• **Exercise instructions**: An exact reproduction of the lines below, from the first through the one with "- Since we might", is the whole answer; pictures have no place in it.
******************************
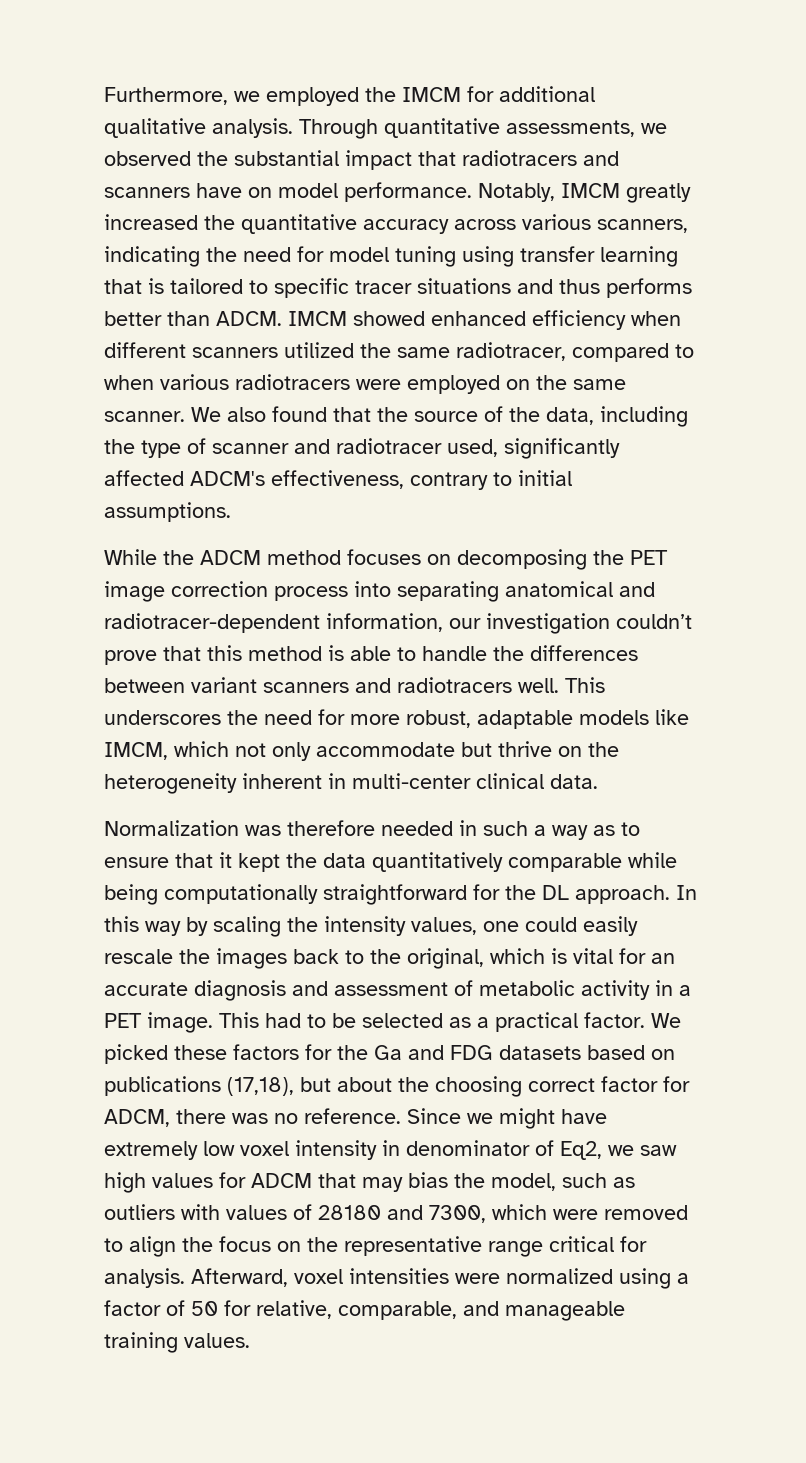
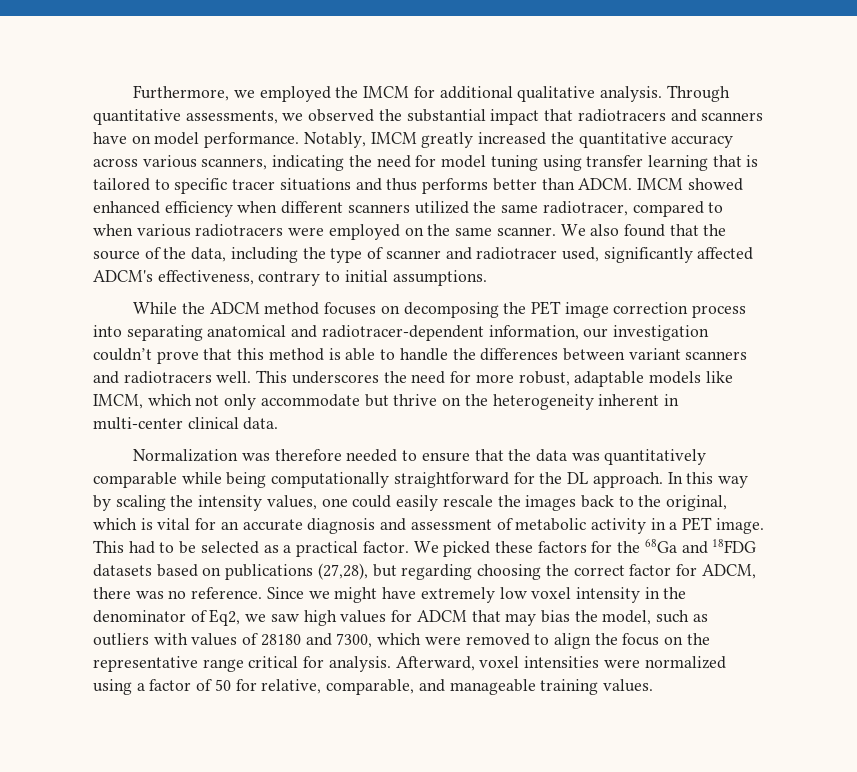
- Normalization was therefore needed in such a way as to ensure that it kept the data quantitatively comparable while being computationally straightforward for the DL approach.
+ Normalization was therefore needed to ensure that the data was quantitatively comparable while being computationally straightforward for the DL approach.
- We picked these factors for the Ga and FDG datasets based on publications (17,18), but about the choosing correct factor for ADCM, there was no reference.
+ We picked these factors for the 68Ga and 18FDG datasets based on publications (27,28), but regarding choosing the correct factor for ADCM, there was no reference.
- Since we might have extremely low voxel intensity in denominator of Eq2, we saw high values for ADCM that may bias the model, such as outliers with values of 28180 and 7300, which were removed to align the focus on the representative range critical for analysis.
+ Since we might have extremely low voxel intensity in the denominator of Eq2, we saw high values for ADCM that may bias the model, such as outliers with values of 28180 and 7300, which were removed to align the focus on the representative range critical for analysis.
******************************
• **Task output**:
- Normalization was therefore needed in such a way as to ensure that it kept the data quantitatively comparable while being computationally straightforward for the DL approach.
+ Normalization was therefore needed to ensure that the data was quantitatively comparable while being computationally straightforward for the DL approach.
- We picked these factors for the Ga and FDG datasets based on publications (17,18), but about the choosing correct factor for ADCM, there was no reference.
+ We picked these factors for the 68Ga and 18FDG datasets based on publications (27,28), but regarding choosing the correct factor for ADCM, there was no reference.
- Since we might have extremely low voxel intensity in denominator of Eq2, we saw high values for ADCM that may bias the model, such as outliers with values of 28180 and 7300, which were removed to align the focus on the representative range critical for analysis.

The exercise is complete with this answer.